PROVIDED MATERIAL:

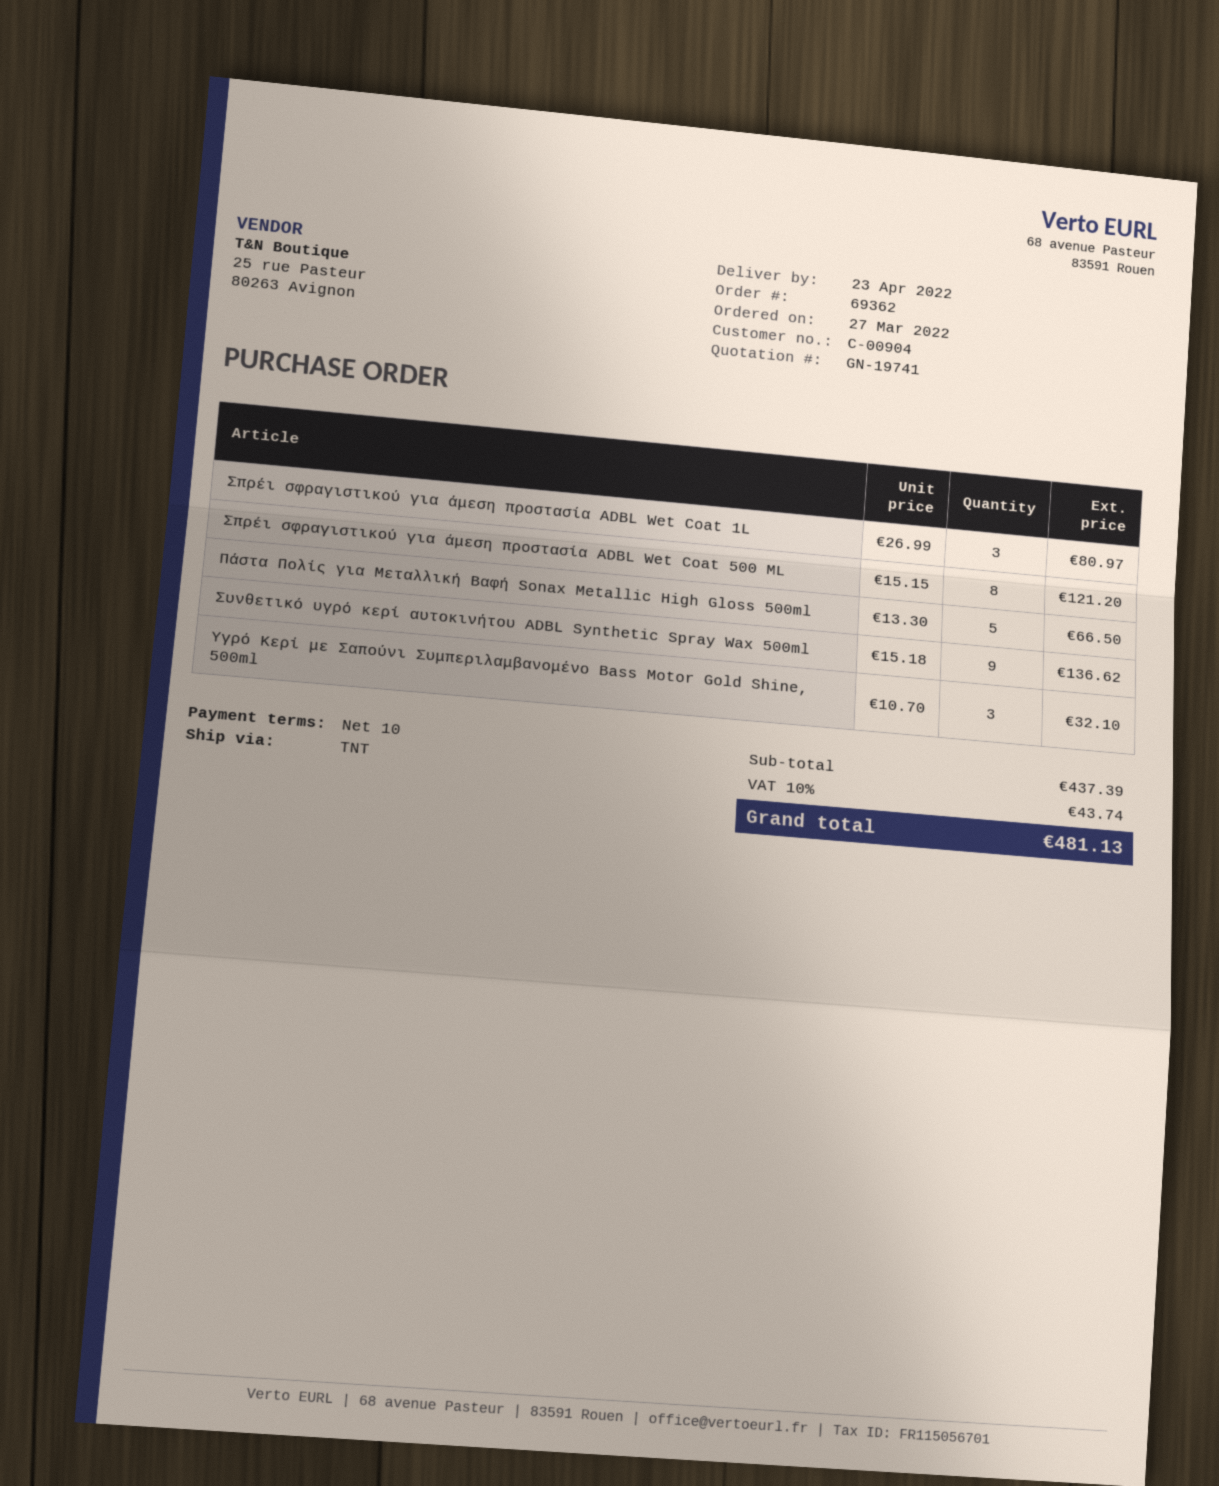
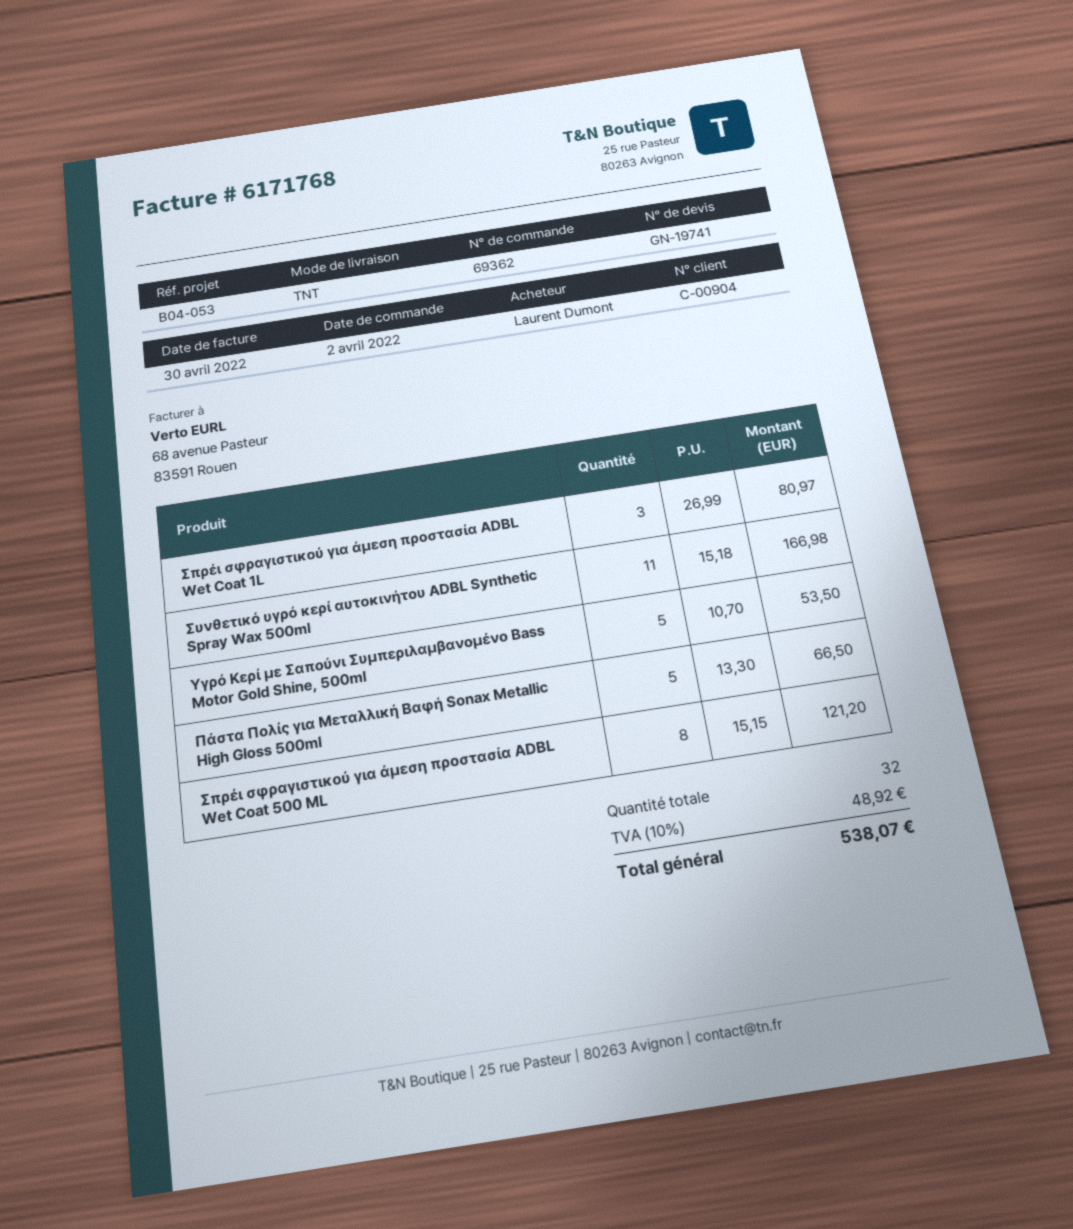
order date: 2022-03-27 -> 2022-04-02
Συνθετικό υγρό κερί αυτοκινήτου ADBL Synthetic Spray Wax 500ml: 9 x 15.18 = 136.62 -> 11 x 15.18 = 166.98
Υγρό Κερί με Σαπούνι Συμπεριλαμβανομένο Bass Motor Gold Shine, 500ml: 3 x 10.70 = 32.10 -> 5 x 10.70 = 53.50
tax: 10% = 43.74 -> 10% = 48.92
total: 481.13 -> 538.07

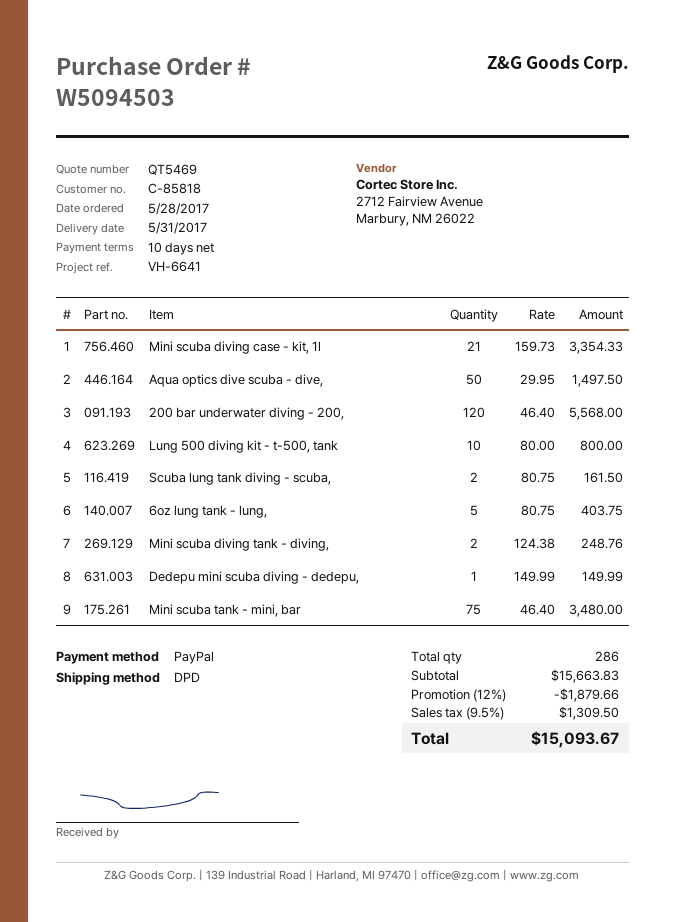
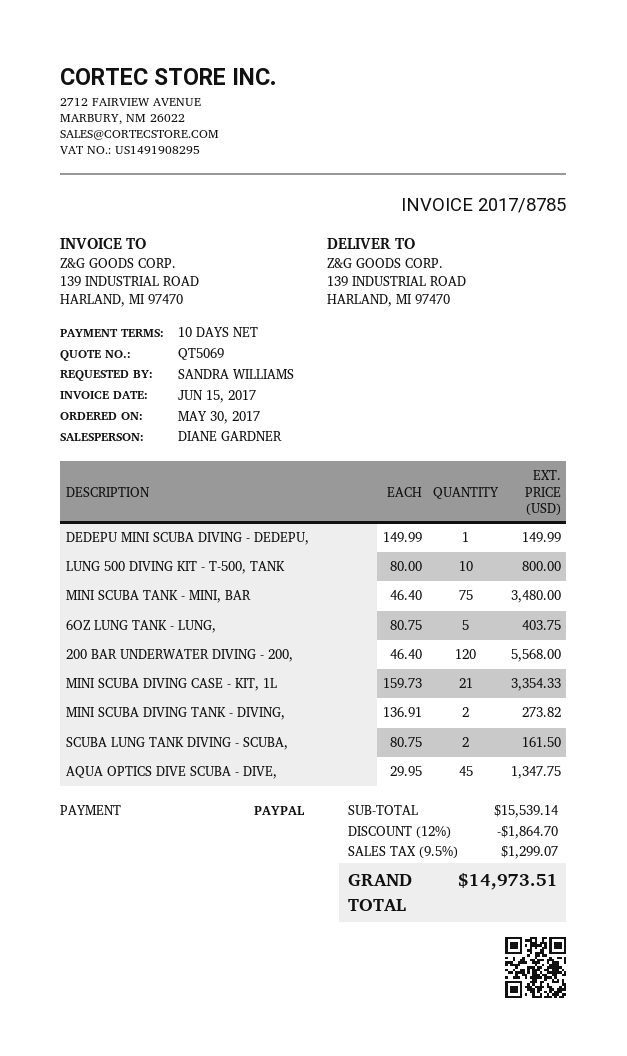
quote number: QT5469 -> QT5069
order date: 2017-05-28 -> 2017-05-30
Aqua optics dive scuba - dive,: 50 x 29.95 = 1497.50 -> 45 x 29.95 = 1347.75
Mini scuba diving tank - diving,: 2 x 124.38 = 248.76 -> 2 x 136.91 = 273.82
subtotal: 15663.83 -> 15539.14
discount: 12% = 1879.66 -> 12% = 1864.70
tax: 9.5% = 1309.50 -> 9.5% = 1299.07
total: 15093.67 -> 14973.51

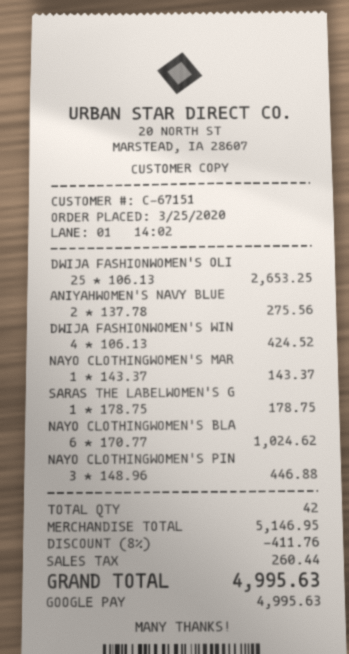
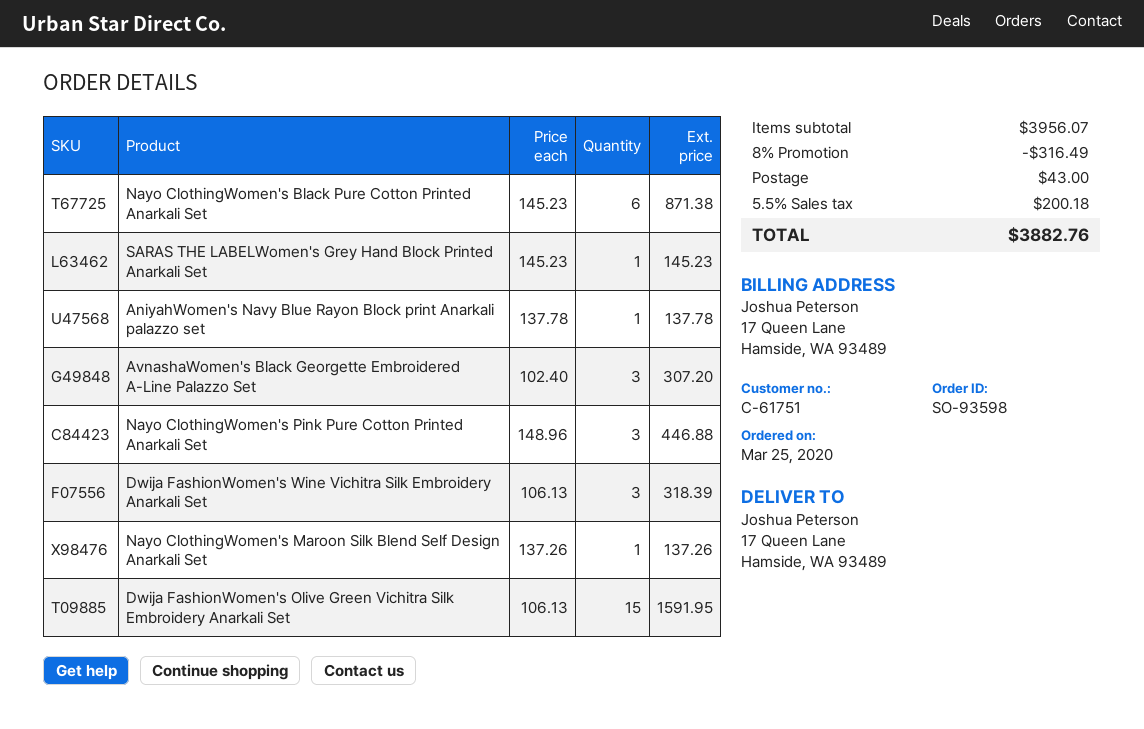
customer number: C-67151 -> C-61751
DWIJA FASHIONWOMEN'S OLI: 25 x 106.13 = 2653.25 -> 15 x 106.13 = 1591.95
ANIYAHWOMEN'S NAVY BLUE: 2 x 137.78 = 275.56 -> 1 x 137.78 = 137.78
DWIJA FASHIONWOMEN'S WIN: 4 x 106.13 = 424.52 -> 3 x 106.13 = 318.39
NAYO CLOTHINGWOMEN'S MAR: 1 x 143.37 = 143.37 -> 1 x 137.26 = 137.26
SARAS THE LABELWOMEN'S G: 1 x 178.75 = 178.75 -> 1 x 145.23 = 145.23
NAYO CLOTHINGWOMEN'S BLA: 6 x 170.77 = 1024.62 -> 6 x 145.23 = 871.38
AvnashaWomen's Black Georgette Embroidered A-Line Palazzo Set: none -> 3 x 102.40 = 307.20
subtotal: 5146.95 -> 3956.07
discount: 8% = 411.76 -> 8% = 316.49
shipping: none -> 43.00
tax: 260.44 -> 200.18
total: 4995.63 -> 3882.76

TASK STATEMENT: Here the job is to copy the stretch of records from the line containing "total: 481.13 -> 538.07" through the line containing "AvnashaWomen's Black Georgette", word for word. Leave every picture out.

EXERCISE SOLUTION:
total: 481.13 -> 538.07

quote number: QT5469 -> QT5069
order date: 2017-05-28 -> 2017-05-30
Aqua optics dive scuba - dive,: 50 x 29.95 = 1497.50 -> 45 x 29.95 = 1347.75
Mini scuba diving tank - diving,: 2 x 124.38 = 248.76 -> 2 x 136.91 = 273.82
subtotal: 15663.83 -> 15539.14
discount: 12% = 1879.66 -> 12% = 1864.70
tax: 9.5% = 1309.50 -> 9.5% = 1299.07
total: 15093.67 -> 14973.51

customer number: C-67151 -> C-61751
DWIJA FASHIONWOMEN'S OLI: 25 x 106.13 = 2653.25 -> 15 x 106.13 = 1591.95
ANIYAHWOMEN'S NAVY BLUE: 2 x 137.78 = 275.56 -> 1 x 137.78 = 137.78
DWIJA FASHIONWOMEN'S WIN: 4 x 106.13 = 424.52 -> 3 x 106.13 = 318.39
NAYO CLOTHINGWOMEN'S MAR: 1 x 143.37 = 143.37 -> 1 x 137.26 = 137.26
SARAS THE LABELWOMEN'S G: 1 x 178.75 = 178.75 -> 1 x 145.23 = 145.23
NAYO CLOTHINGWOMEN'S BLA: 6 x 170.77 = 1024.62 -> 6 x 145.23 = 871.38
AvnashaWomen's Black Georgette Embroidered A-Line Palazzo Set: none -> 3 x 102.40 = 307.20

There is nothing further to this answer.